Version difference data:
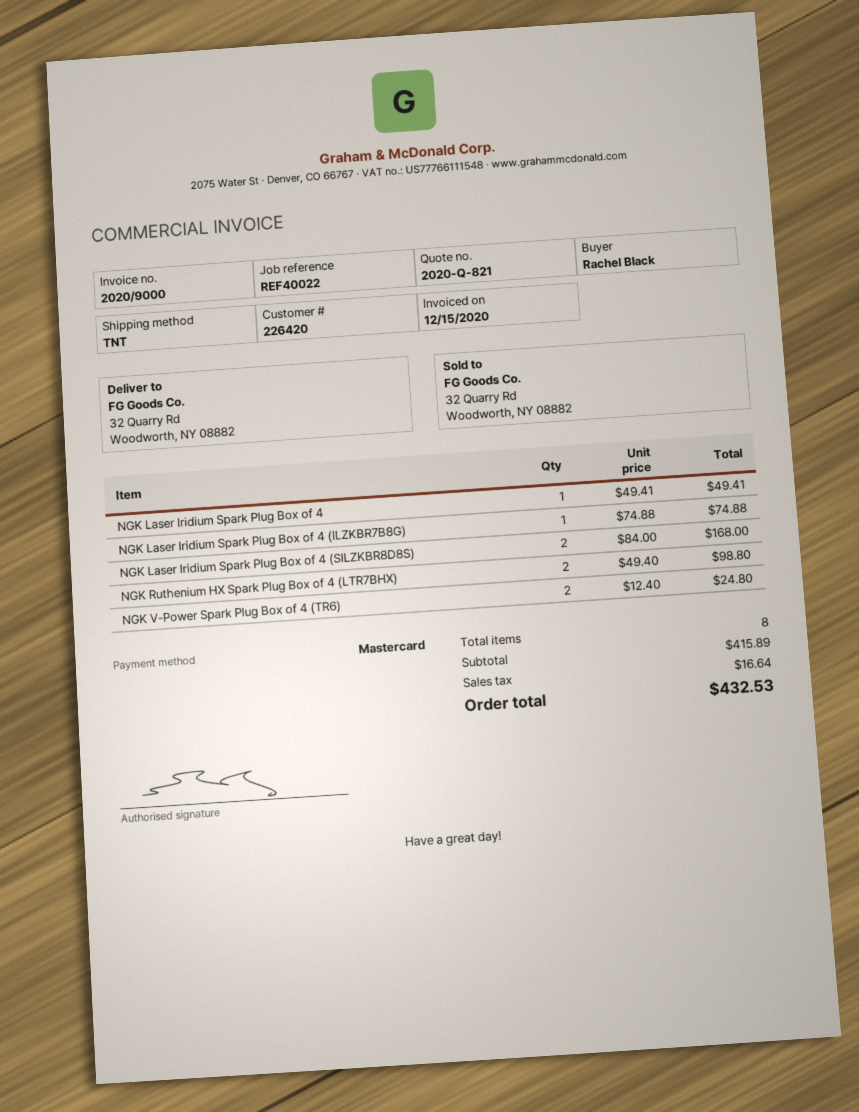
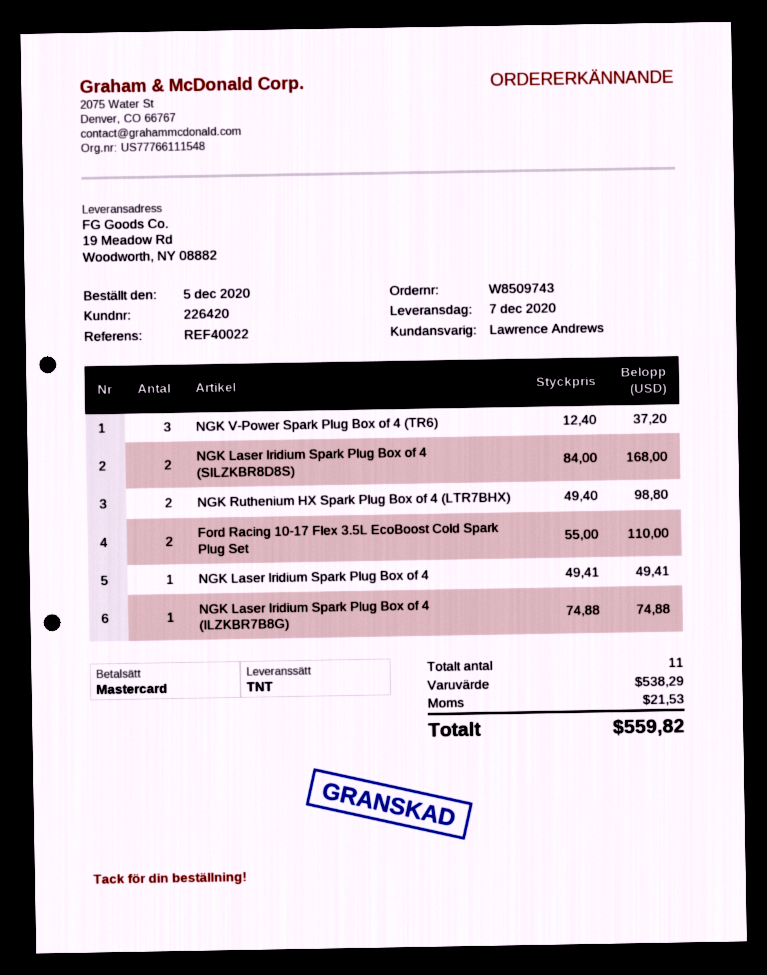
ship to: 32 Quarry Rd, Woodworth, NY 08882 -> 19 Meadow Rd, Woodworth, NY 08882
NGK V-Power Spark Plug Box of 4 (TR6): 2 x 12.40 = 24.80 -> 3 x 12.40 = 37.20
Ford Racing 10-17 Flex 3.5L EcoBoost Cold Spark Plug Set: none -> 2 x 55.00 = 110.00
total quantity: 8 -> 11
subtotal: 415.89 -> 538.29
tax: 16.64 -> 21.53
total: 432.53 -> 559.82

§ **Aim of the exercise**
Would you restate the records above word for word and exclude the pictures?

§ **Reply**
ship to: 32 Quarry Rd, Woodworth, NY 08882 -> 19 Meadow Rd, Woodworth, NY 08882
NGK V-Power Spark Plug Box of 4 (TR6): 2 x 12.40 = 24.80 -> 3 x 12.40 = 37.20
Ford Racing 10-17 Flex 3.5L EcoBoost Cold Spark Plug Set: none -> 2 x 55.00 = 110.00
total quantity: 8 -> 11
subtotal: 415.89 -> 538.29
tax: 16.64 -> 21.53
total: 432.53 -> 559.82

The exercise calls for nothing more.